Use Your Data Flow Delegation Token to Access Oracle Cloud Infrastructure Resources
When you create a Data Flow Run, Data Flow automatically configures your Spark job with a delegation token. This token is used to access Oracle Cloud Infrastructure resources on your behalf.
It's why the Spark jobs that you run in Data Flow can read from, and write to, Oracle Cloud Infrastructure Object Storage without needing credentials.
- Your applications can access the Vault service to retrieve passwords or other secrets.
- You can access the NoSQL service to manage state outside of your Spark application. It's common to track high watermarks between Spark runs, or to create distributed locks. The NoSQL service can be used for these purposes.
- You can invoke Oracle Functions for other computing tasks.

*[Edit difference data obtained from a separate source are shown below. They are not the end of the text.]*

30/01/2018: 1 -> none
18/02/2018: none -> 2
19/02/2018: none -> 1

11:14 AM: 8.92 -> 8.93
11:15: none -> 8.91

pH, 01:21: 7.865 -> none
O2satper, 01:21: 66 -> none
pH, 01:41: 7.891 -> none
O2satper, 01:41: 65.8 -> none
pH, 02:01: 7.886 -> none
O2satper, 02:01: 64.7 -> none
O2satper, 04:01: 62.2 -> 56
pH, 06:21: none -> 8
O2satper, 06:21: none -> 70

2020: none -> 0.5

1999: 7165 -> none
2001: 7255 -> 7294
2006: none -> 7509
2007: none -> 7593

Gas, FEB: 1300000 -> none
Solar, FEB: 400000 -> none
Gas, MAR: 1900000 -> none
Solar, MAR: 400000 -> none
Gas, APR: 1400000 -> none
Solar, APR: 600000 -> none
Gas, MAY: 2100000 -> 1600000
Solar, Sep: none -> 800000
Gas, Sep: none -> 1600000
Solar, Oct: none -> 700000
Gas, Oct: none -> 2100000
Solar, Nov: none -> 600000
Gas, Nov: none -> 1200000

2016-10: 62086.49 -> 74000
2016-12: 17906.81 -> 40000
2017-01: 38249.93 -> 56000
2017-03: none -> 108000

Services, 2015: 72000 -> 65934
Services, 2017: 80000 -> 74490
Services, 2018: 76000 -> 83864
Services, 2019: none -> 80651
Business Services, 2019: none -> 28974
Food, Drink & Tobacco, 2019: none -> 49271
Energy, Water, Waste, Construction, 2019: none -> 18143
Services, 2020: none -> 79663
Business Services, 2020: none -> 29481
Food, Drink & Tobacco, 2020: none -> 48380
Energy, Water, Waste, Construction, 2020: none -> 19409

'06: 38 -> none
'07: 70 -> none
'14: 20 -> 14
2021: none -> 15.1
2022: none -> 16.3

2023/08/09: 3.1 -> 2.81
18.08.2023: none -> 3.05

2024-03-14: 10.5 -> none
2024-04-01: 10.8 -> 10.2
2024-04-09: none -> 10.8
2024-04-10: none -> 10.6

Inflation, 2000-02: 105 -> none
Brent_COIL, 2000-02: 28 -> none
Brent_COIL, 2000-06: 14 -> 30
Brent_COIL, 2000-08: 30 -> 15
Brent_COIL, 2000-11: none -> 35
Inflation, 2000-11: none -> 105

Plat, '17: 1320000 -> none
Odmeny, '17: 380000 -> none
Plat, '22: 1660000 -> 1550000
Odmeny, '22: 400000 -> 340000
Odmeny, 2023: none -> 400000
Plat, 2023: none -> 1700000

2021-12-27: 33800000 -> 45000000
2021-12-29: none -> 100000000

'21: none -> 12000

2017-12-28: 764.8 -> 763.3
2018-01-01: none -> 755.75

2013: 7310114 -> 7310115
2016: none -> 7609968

- You can send email with the Email service.
Calls to Oracle Cloud Infrastructure services can be freely interspersed with other Spark code. The Policy Reference page is a good place to get information on all IAM enabled services.
Before You Begin
You must be authorized to invoke Data Flow. It doesn't elevate your privileges, and only makes calls on your behalf. If you can do it in the Oracle Cloud Infrastructure Console, your Spark job can do it in Data Flow. Similarly, if you can do it in Data Flow, your Spark job can do it in the Oracle Cloud Infrastructure Console.
1. Using your Delegation Token from Java Applications
OboTokenClientConfigurator.java
, creates
authenticated Oracle Cloud Infrastructure clients. From your template
project base directory, create the example source directory structure with an empty file
to paste the OboTokenClientConfiguration code into.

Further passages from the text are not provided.